Natural gas is not clean, and not a bridge fuel

To start with: gas is a fossil fuel. Gas extraction methods and its release into the atmosphere have a myriad of consequences on local communities’ livelihoods and the global climate.

Oil & gas companies want to tell you the story that gas is a transition fuel, the cleanest of the fossil fuels that we can use to back up renewables whilst we make the transition to 100% clean energy.

However, as you could have guessed, they don’t tell the full story.

Over the last couple of decades, the impacts of fossil fuels on our climate have become clearer and clearer. Ignoring or denying has become almost impossible. Therefore, Big Fossil has invented a new strategy to continue business as usual: sell gas (or as they call it: “natural gas”) as a “bridge fuel”: the so-called “cleanest” fossil fuel that will support us to make the transition to 100% renewables.

Because, when gas is burnt, it emits less CO2 than, say, coal or oil. However, when looking at the impacts of gas (and more specifically methane, its main component) throughout its entire supply chain (from extraction to consumption) it might not be as clean as portrayed. Recent scientific research has shown that over a period of 10 to 20 years after its emission into the atmosphere, methane has a Global Warming Potential (GWP) of 86 to 105 the CO2’s. This is one of the reasons why gas stinks.

New gas infrastructure is locking us into gas use

Current infrastructure in the EU (both LNG terminals and pipelines) is being used at only a fraction of its capacity. Besides, as the case of the Castor project in Catalunya (a gas storage facility put in hibernation right after construction) has shown, the risk exists of these gas infrastructures becoming stranded assets, with the public sector and the tax payer ending up paying for it.

After construction of an LNG terminal or pipeline, we would be locked in for another couple of decades of this fossil fuel.

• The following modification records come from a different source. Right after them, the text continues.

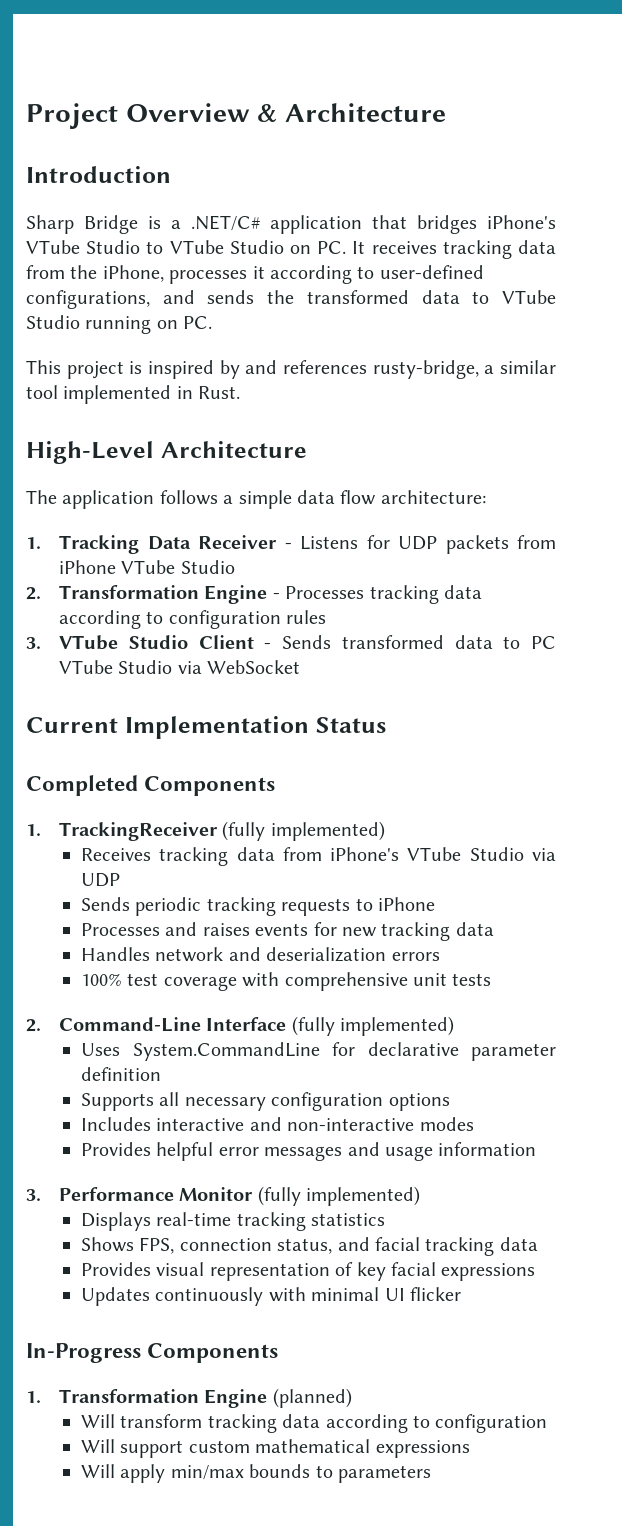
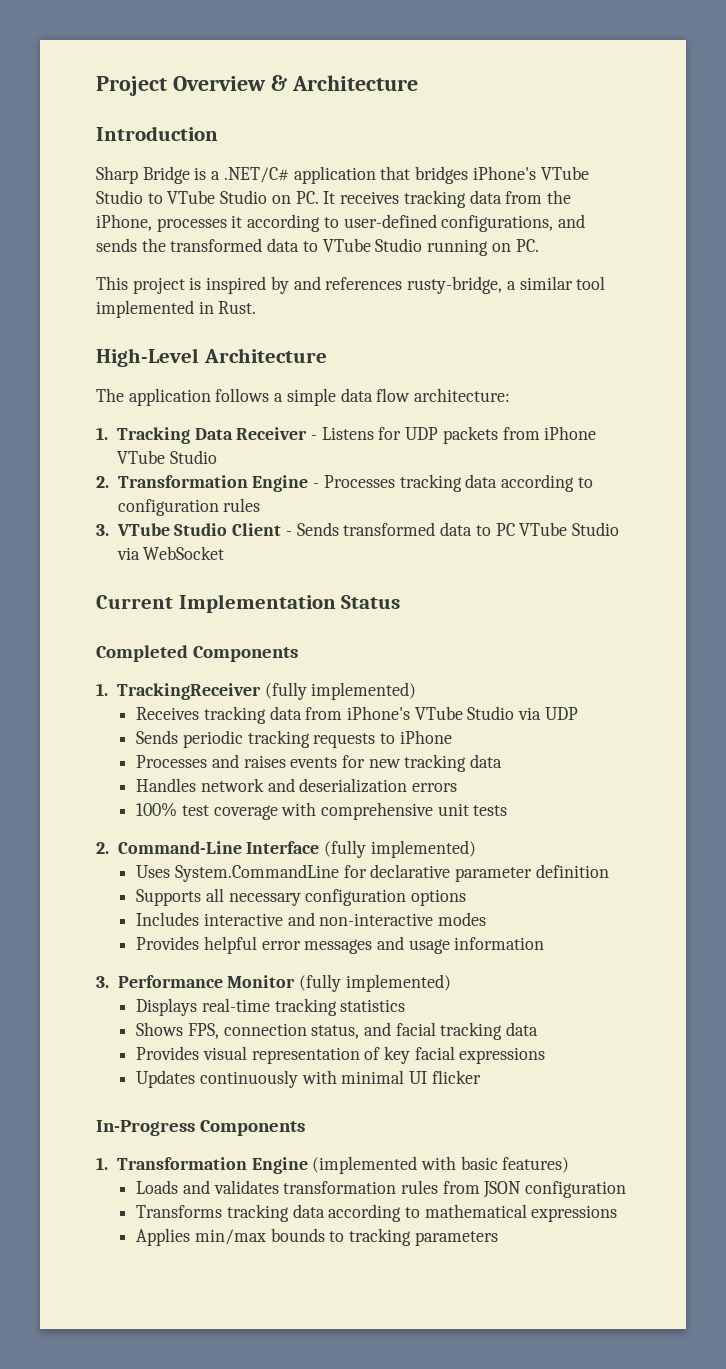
- 1. Transformation Engine (planned)
- Will transform tracking data according to configuration
- Will support custom mathematical expressions
+ 1. Transformation Engine (implemented with basic features)
+ Loads and validates transformation rules from JSON configuration
+ Transforms tracking data according to mathematical expressions
- Will apply min/max bounds to parameters
+ Applies min/max bounds to tracking parameters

Meaning: more environmental damage and risks, human health and safety risks, earthquakes in extraction areas, conflicts and repression, European support to corrupt and undemocratic regimes, etc. to build infrastructures that transports a fossil fuel which – if we don’t cut methane emissions now – will prevent us from staying below the internationally established goal of 1,5 to 2°C, and thus break scientifically established thresholds that we mustn’t pass if we want to prevent runaway climate change.

We believe this is a very, very, very bad idea.